Task:
Give back the exact lines of the material below from the one containing "justify-content: center ->" through the one containing "html: none ->", and no pictures.

Exercise materials:
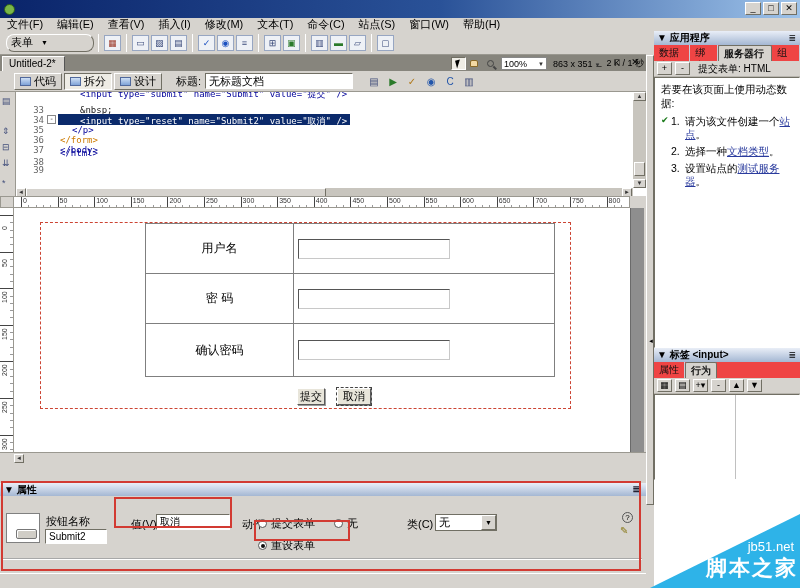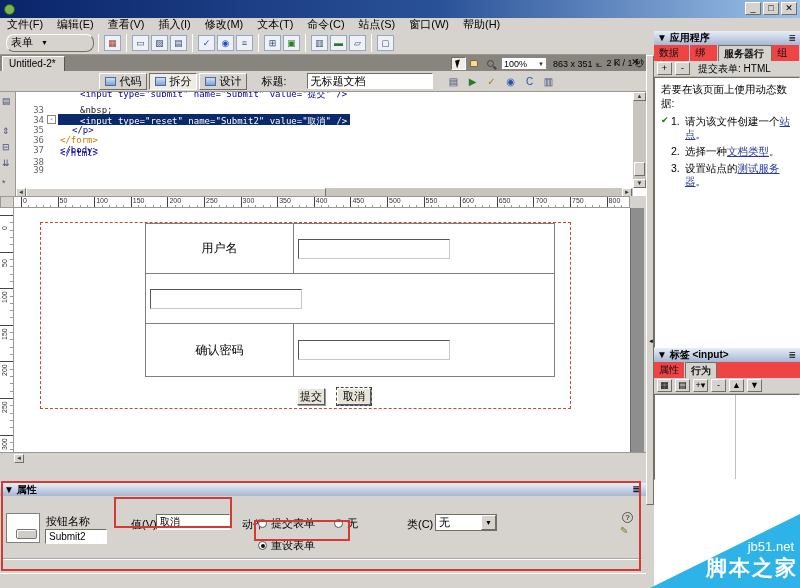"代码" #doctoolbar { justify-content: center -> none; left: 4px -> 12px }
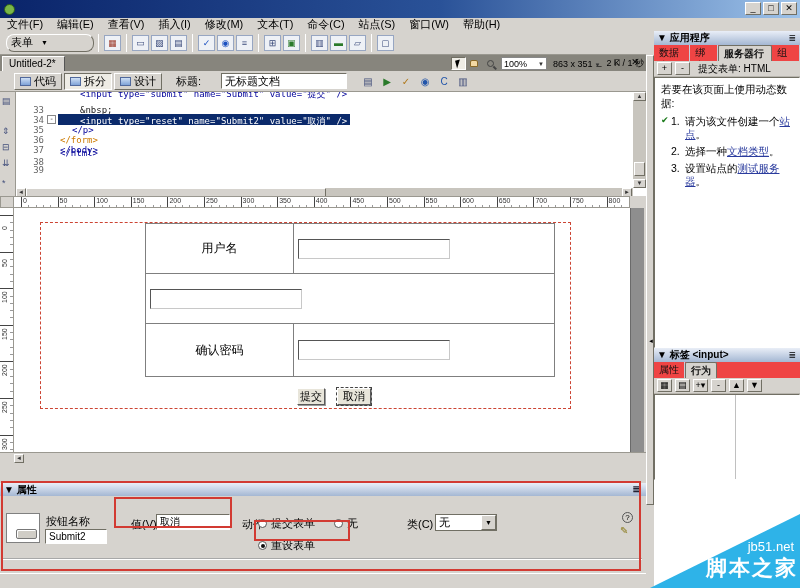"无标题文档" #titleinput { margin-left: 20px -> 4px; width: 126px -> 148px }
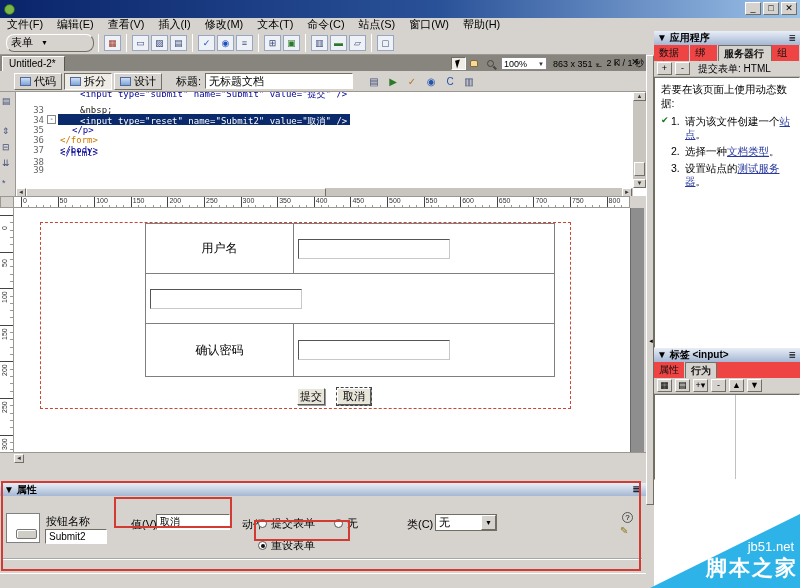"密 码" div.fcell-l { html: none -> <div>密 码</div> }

--

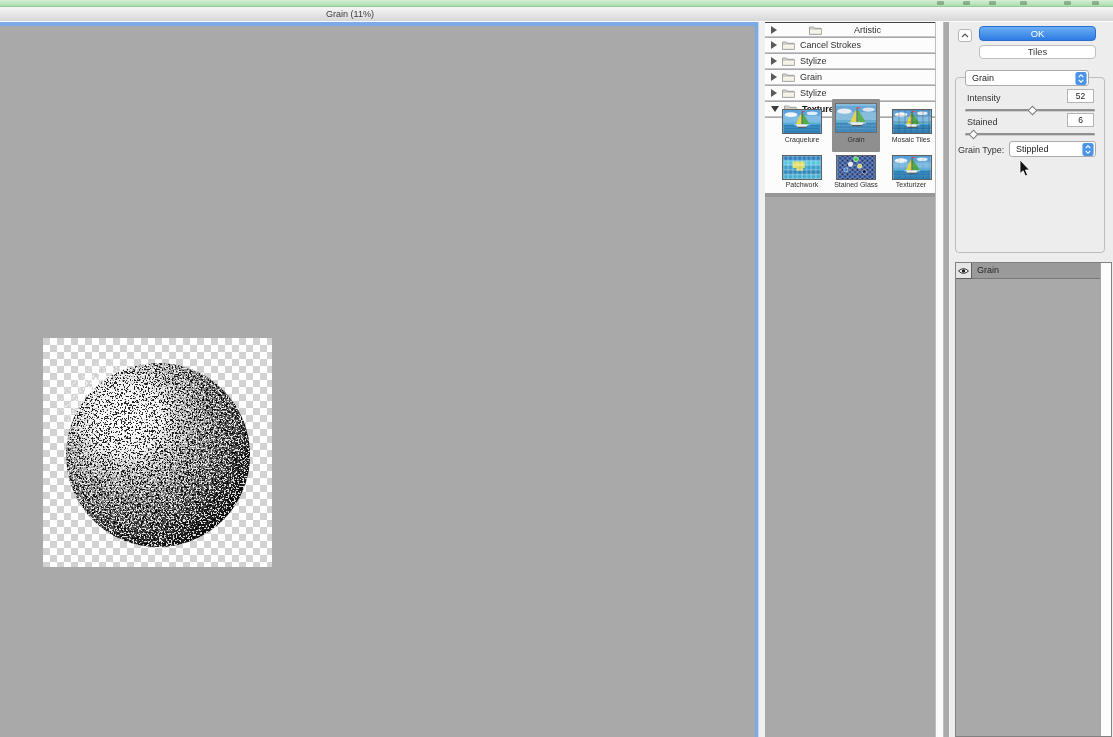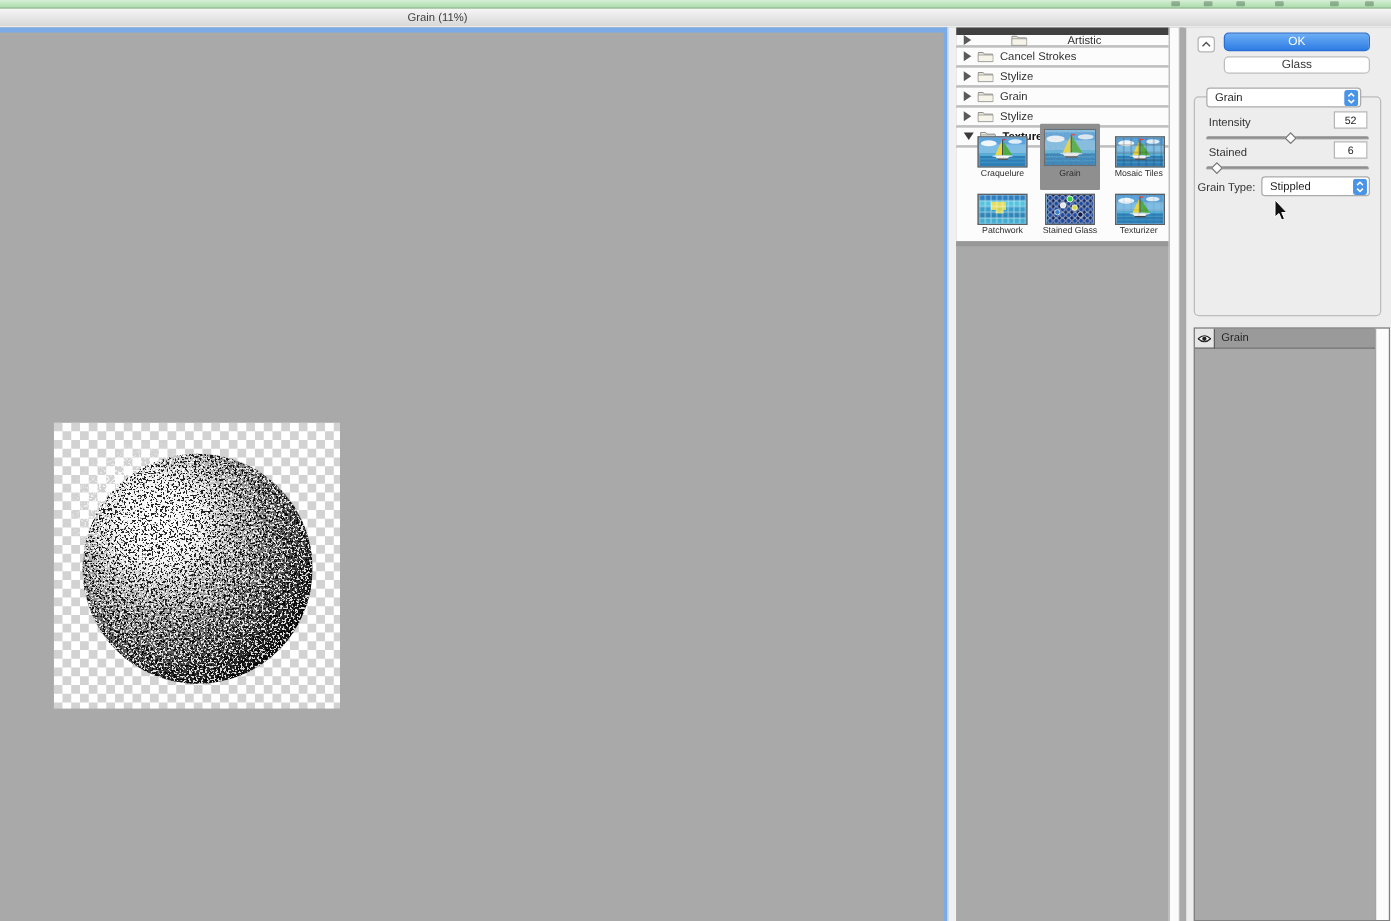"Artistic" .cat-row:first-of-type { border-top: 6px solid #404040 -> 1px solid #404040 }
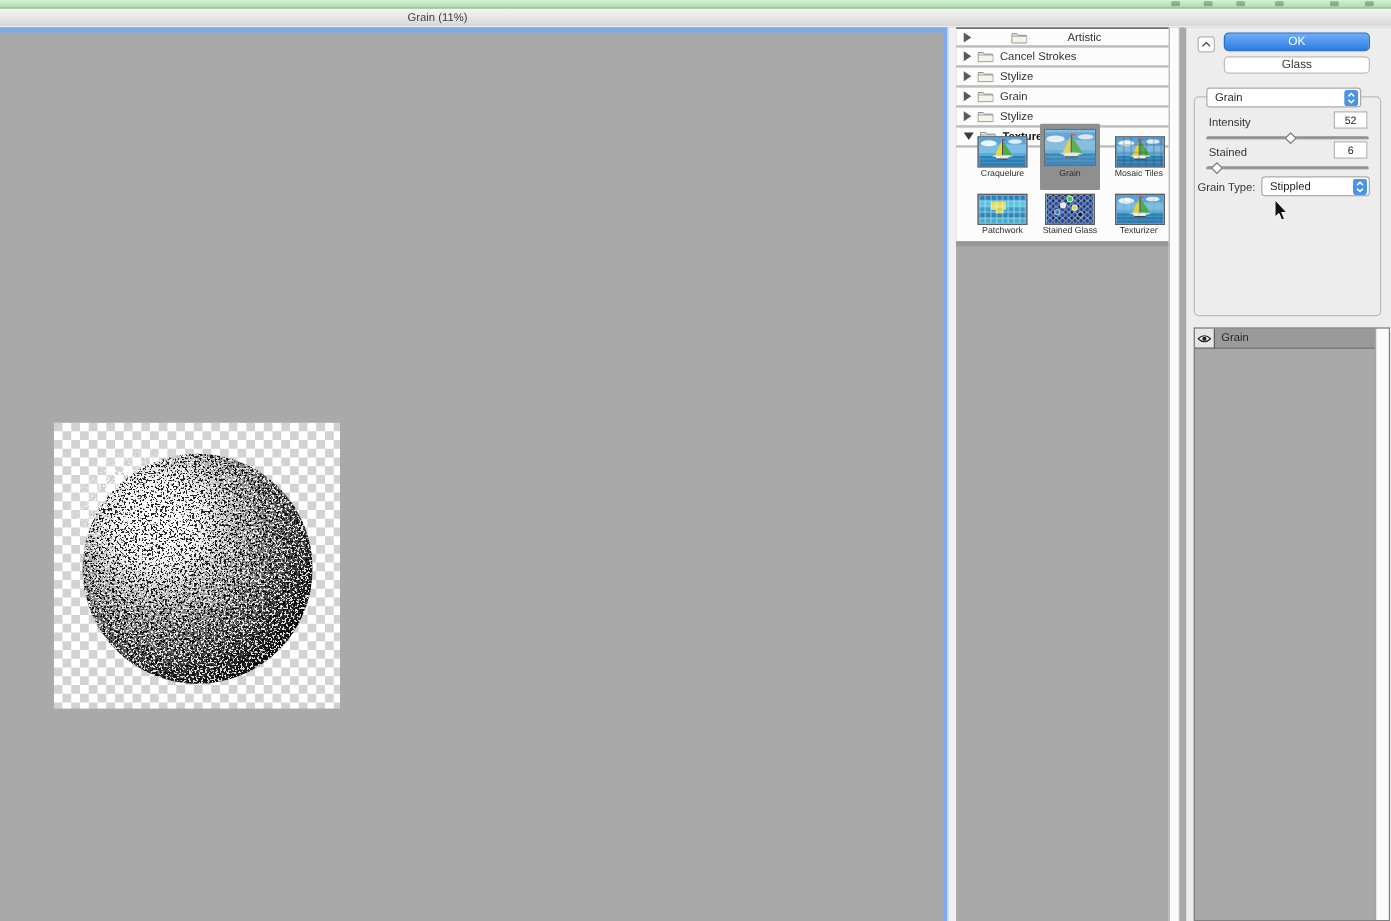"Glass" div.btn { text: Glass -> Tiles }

==

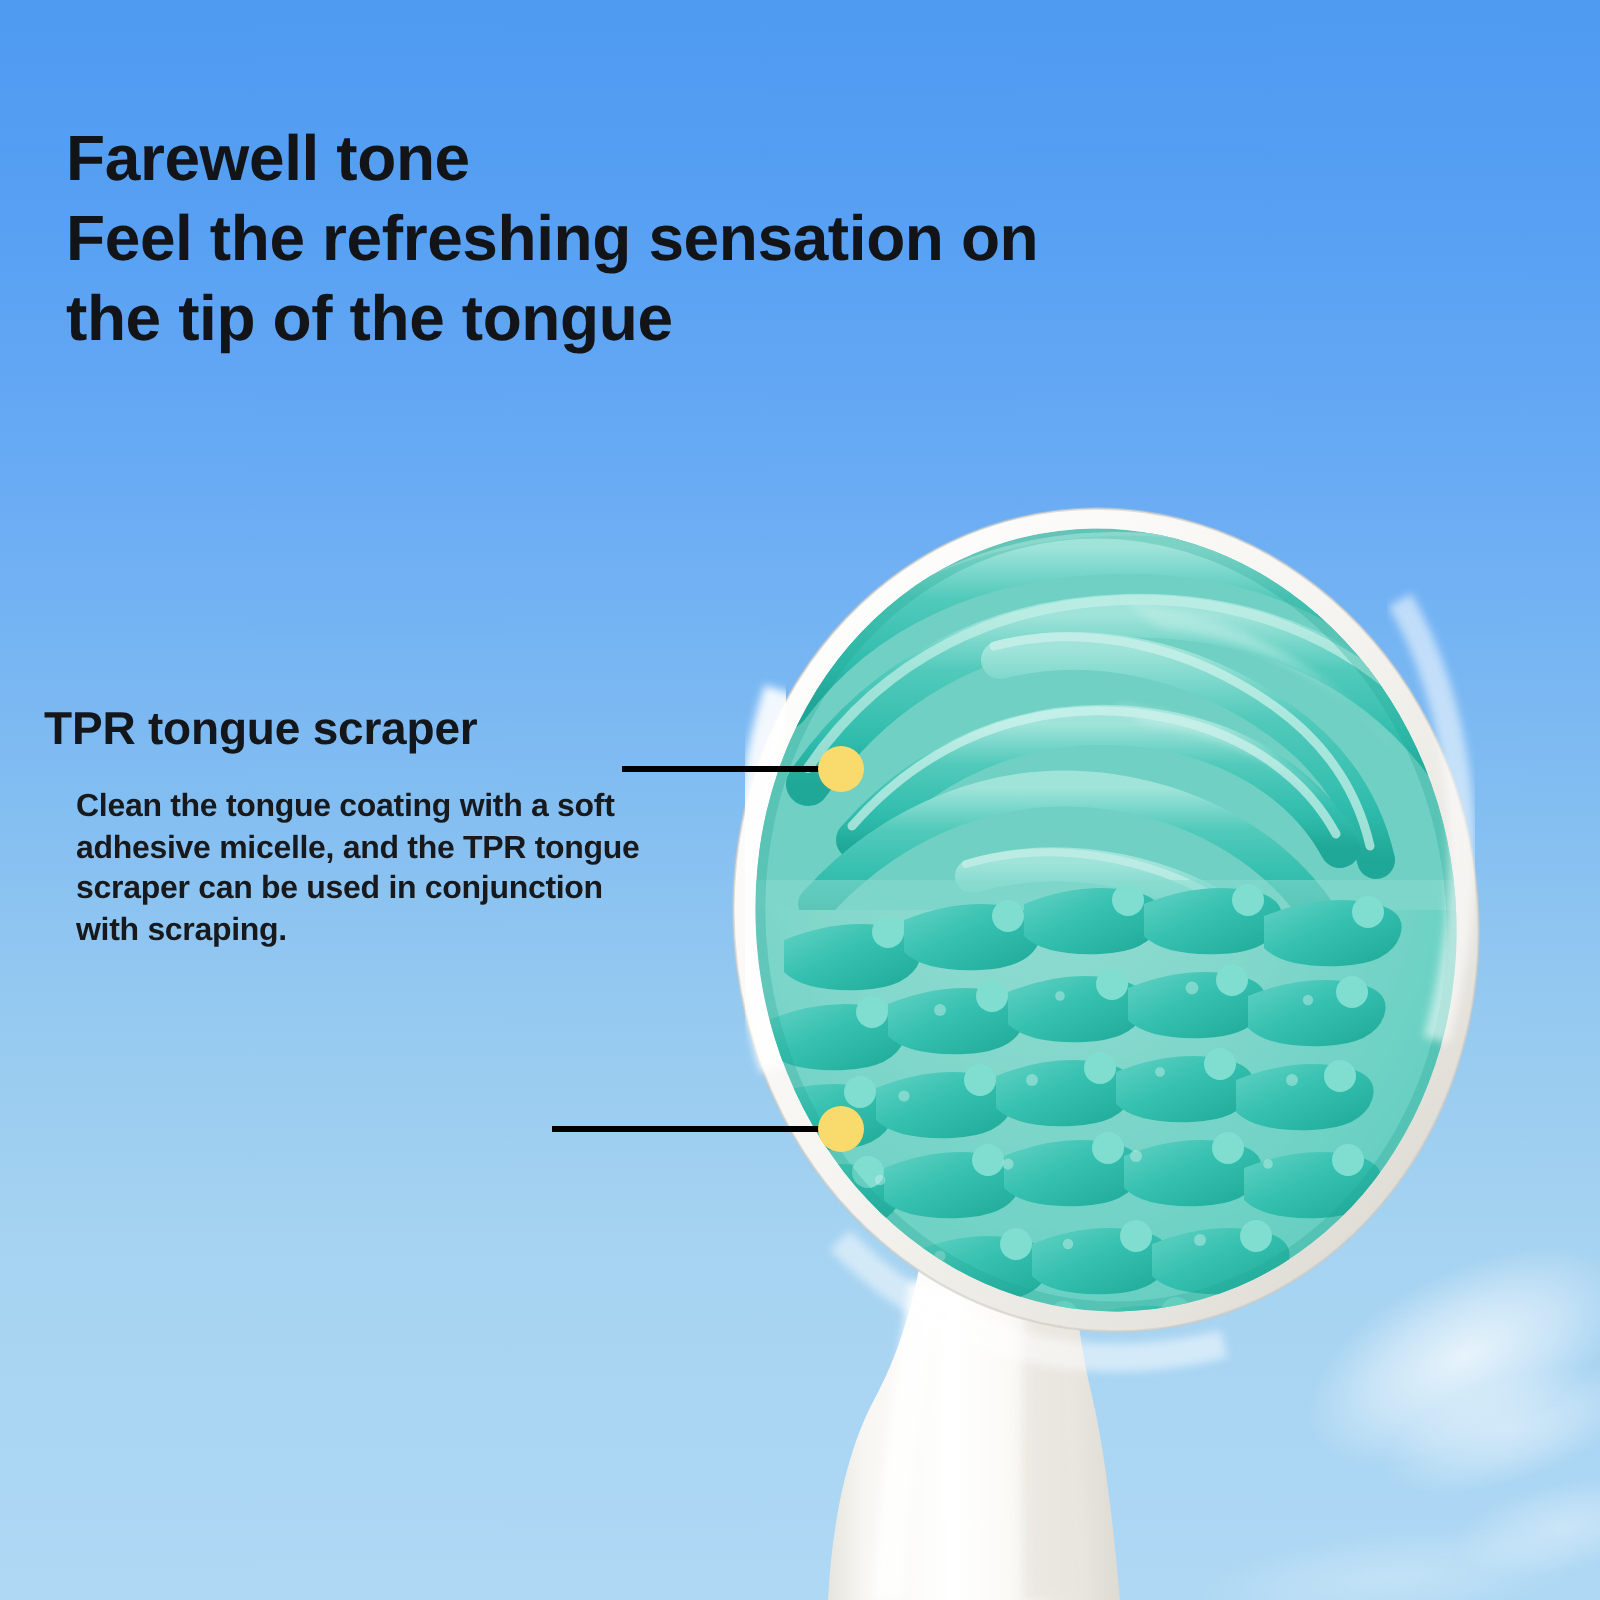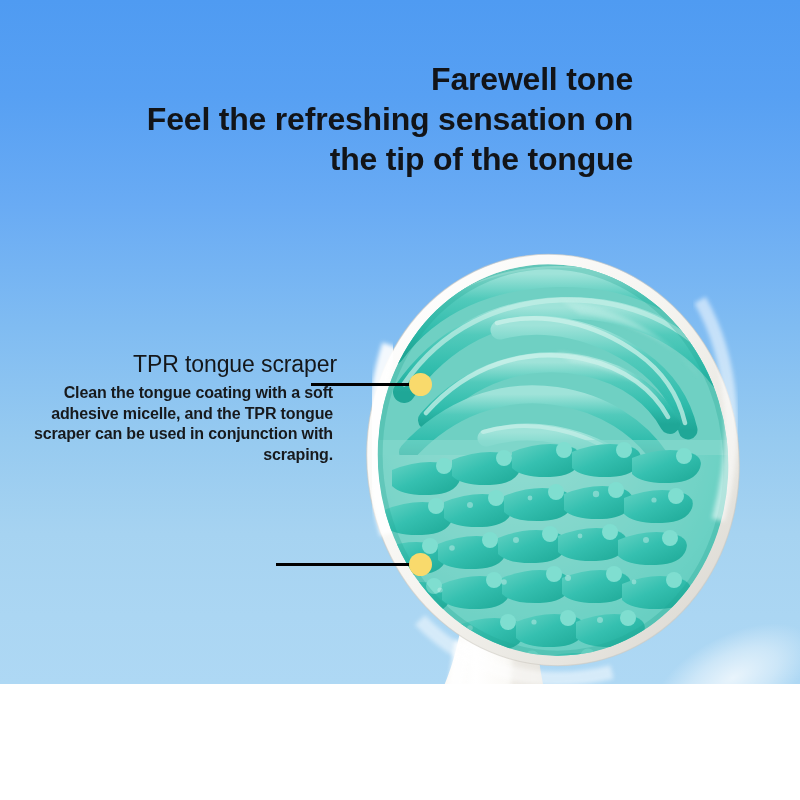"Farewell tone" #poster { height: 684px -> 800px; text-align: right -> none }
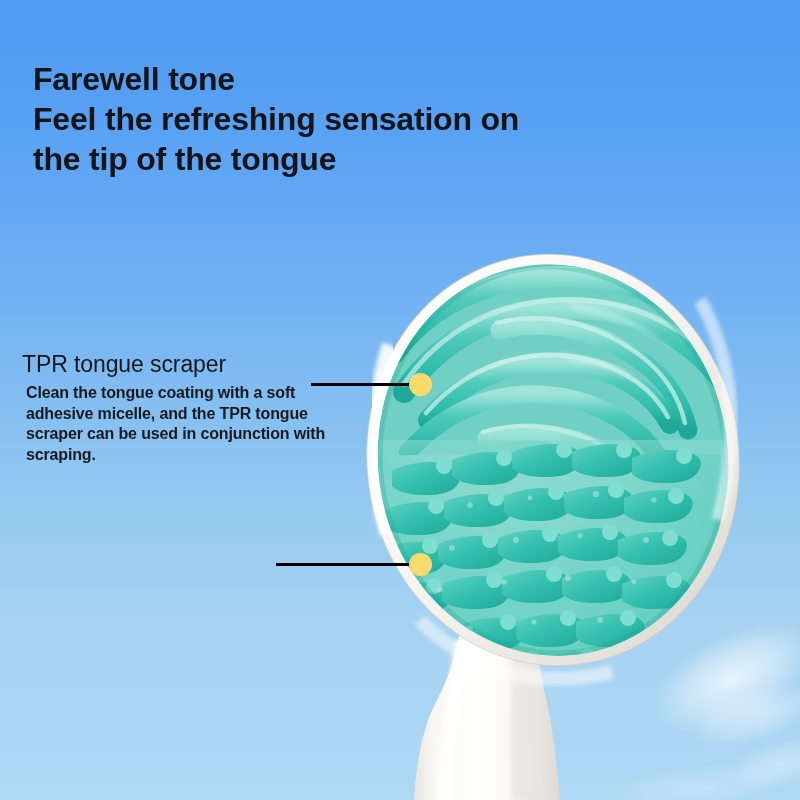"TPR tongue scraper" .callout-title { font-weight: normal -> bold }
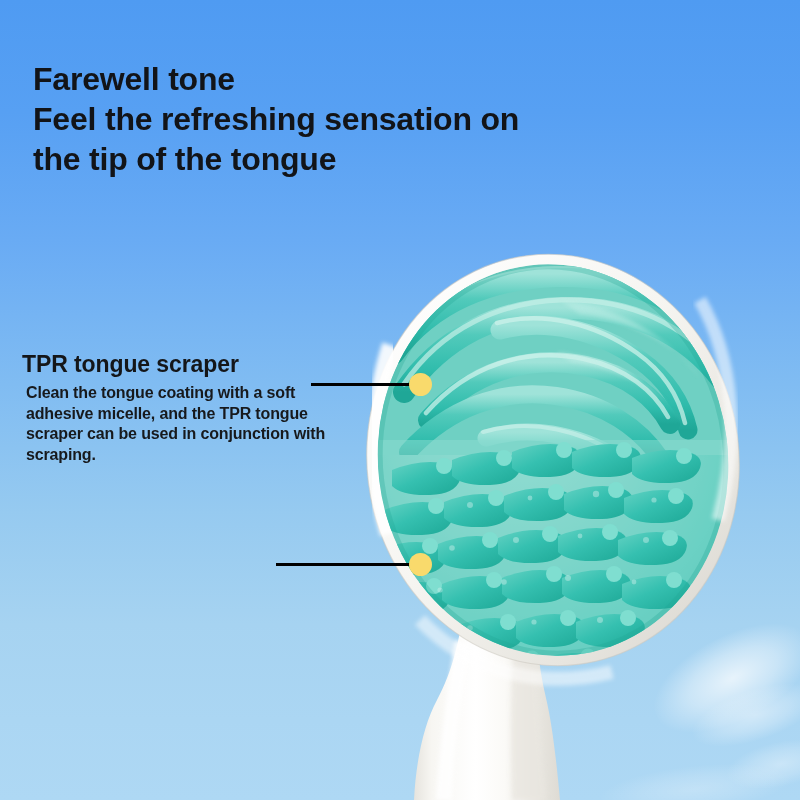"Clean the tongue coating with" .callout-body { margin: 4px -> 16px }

Answer space:
"代码" #doctoolbar { justify-content: center -> none; left: 4px -> 12px }
"无标题文档" #titleinput { margin-left: 20px -> 4px; width: 126px -> 148px }
"密 码" div.fcell-l { html: none -> <div>密 码</div> }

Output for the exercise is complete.